** Material for the task follows **
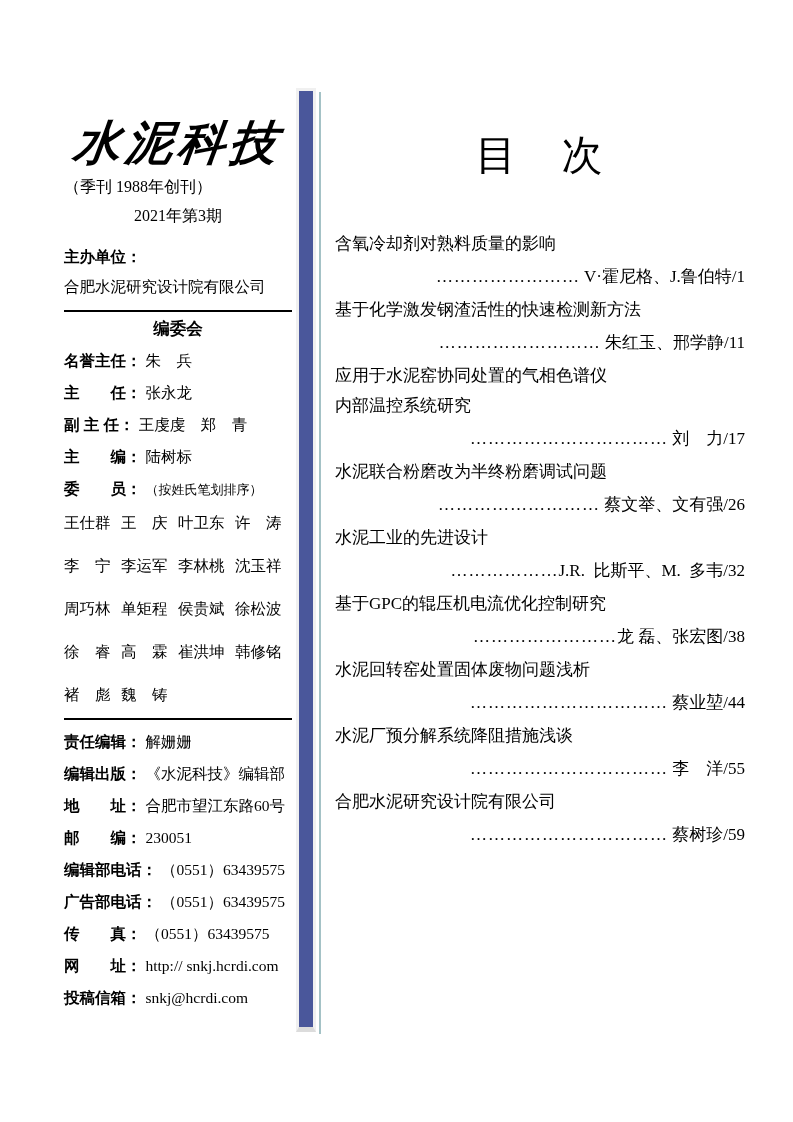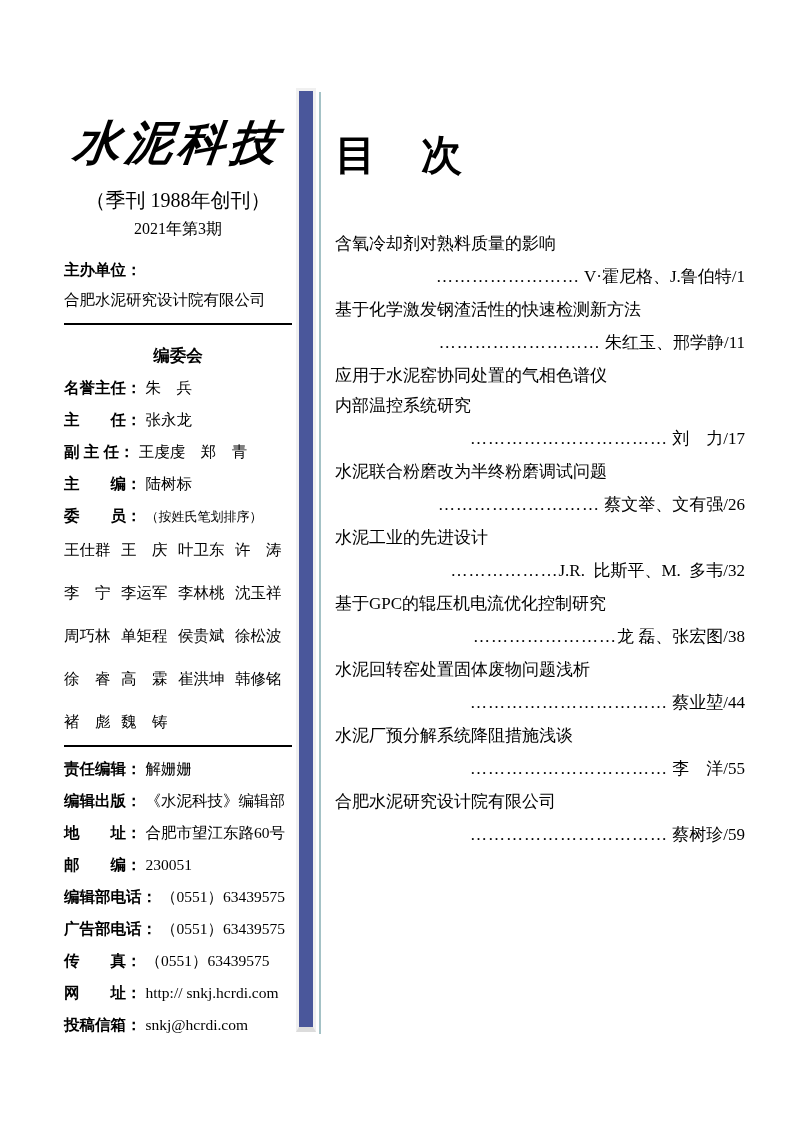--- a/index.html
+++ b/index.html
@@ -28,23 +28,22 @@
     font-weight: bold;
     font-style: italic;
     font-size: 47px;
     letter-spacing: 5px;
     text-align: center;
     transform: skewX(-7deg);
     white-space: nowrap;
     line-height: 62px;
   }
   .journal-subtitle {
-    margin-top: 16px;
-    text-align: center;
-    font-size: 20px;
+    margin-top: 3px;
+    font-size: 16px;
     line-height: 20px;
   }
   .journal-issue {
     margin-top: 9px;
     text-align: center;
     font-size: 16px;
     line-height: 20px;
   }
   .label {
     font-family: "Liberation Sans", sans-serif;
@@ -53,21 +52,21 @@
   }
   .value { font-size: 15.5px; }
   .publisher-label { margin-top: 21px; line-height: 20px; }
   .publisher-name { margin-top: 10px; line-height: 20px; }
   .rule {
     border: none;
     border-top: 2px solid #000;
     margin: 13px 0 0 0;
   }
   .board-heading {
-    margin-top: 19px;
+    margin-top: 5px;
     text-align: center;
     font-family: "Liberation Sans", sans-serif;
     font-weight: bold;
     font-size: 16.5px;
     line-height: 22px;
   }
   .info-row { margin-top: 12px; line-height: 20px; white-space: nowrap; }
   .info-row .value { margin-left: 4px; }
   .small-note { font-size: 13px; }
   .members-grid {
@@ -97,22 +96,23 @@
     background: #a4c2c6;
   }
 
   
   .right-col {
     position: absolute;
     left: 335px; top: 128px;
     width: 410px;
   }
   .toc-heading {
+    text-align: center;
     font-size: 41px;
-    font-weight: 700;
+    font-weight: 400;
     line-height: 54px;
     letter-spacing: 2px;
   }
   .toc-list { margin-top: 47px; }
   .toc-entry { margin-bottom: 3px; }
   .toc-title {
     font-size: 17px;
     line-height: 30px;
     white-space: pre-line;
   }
** End of Material for the task **
What is being asked - State how many lines above contain the word "weight", and nothing more.

Exercise output - 4